Back in Scotland, what next? "I loved living in Glasgow and felt that something was happening between the art, design, music and fashion scenes. But creative jobs were so thin on the ground that the only way to stay here was to start something myself. I decided to make some stuff and take it from there."
A conversation with Tom – the art lecturer who was then her boyfriend and is now her husband and father to young Rufus – got her scribbling in the right direction. She recalls: "We talked about the Scottish psyche and our relationship with food. I did some drawings of Tunnock's Teacakes, Scottish Plain loaves and bottles of Irn-Bru and printed them on to T-shirts, aprons, tea towels and tote bags."
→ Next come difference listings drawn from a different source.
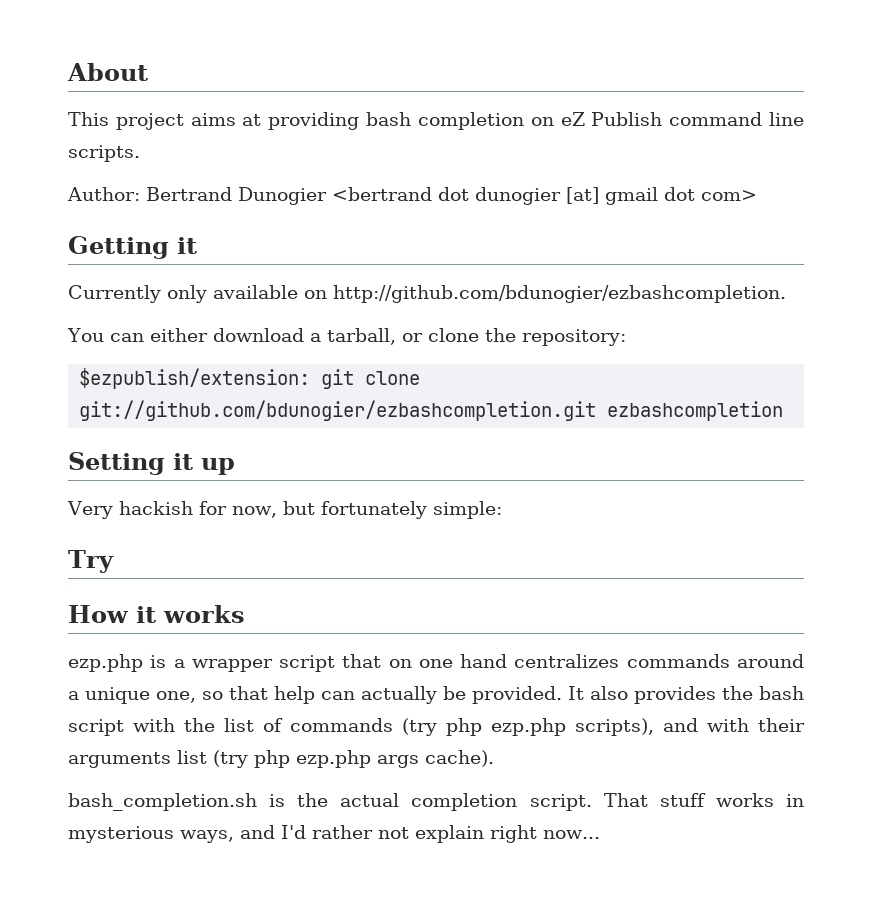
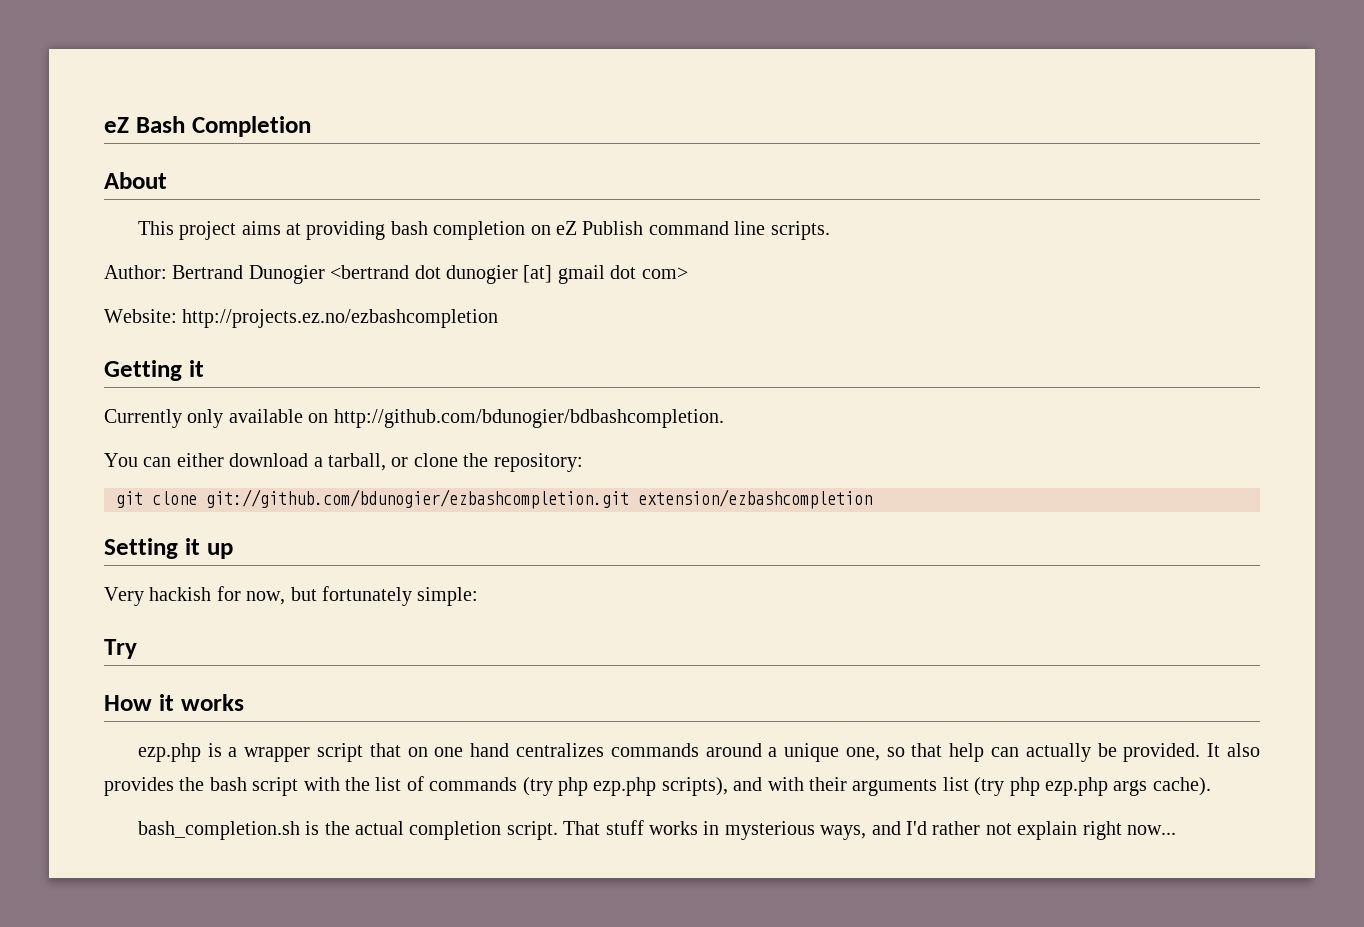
+ eZ Bash Completion
+ Website: http://projects.ez.no/ezbashcompletion
- Currently only available on http://github.com/bdunogier/ezbashcompletion.
+ Currently only available on http://github.com/bdunogier/bdbashcompletion.
- $ezpublish/extension: git clone git://github.com/bdunogier/ezbashcompletion.git ezbashcompletion
+ git clone git://github.com/bdunogier/ezbashcompletion.git extension/ezbashcompletion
Before the dye had time to dry on the cloth, people wanted to buy them. She had sold several before she even left the print studio at Glasgow School of Art. "I took the rest out to a few wee local craft fairs. By Christmas it was obvious that, despite having no idea about minimum orders or delivery costs, I had the makings of a real business."
Nothing she had learned at university or as a consultant was relevant to her brave new career of selling canvas bags to couthy craft shops. "I cringe now when I think how unprepared I was and how little I knew about how to sell to other businesses. I thought shops would want to buy hundreds of items at a time when in reality they wanted five. I remember one potential customer asking me how much delivery would be – that was the first time I had even thought about it and I had no idea how I would even do it, never mind how much it would cost. It was a baptism of fire, but also the best way to learn."
It was not easy persuading shops to put their faith in a teacake. "The GK brand is becoming known now, but it was a hard sell at first to convince potential stockists that their customers would buy into my range. In many ways the Scottish gift market was and is very conservative."
Time has proved her right. The brand's success is, she says, down to a quirk in the national psyche. "I'm just pleased that so many people recognise the same things I do. It's such a Scottish thing: we all get behind Andy Murray. Or a chocolate biscuit."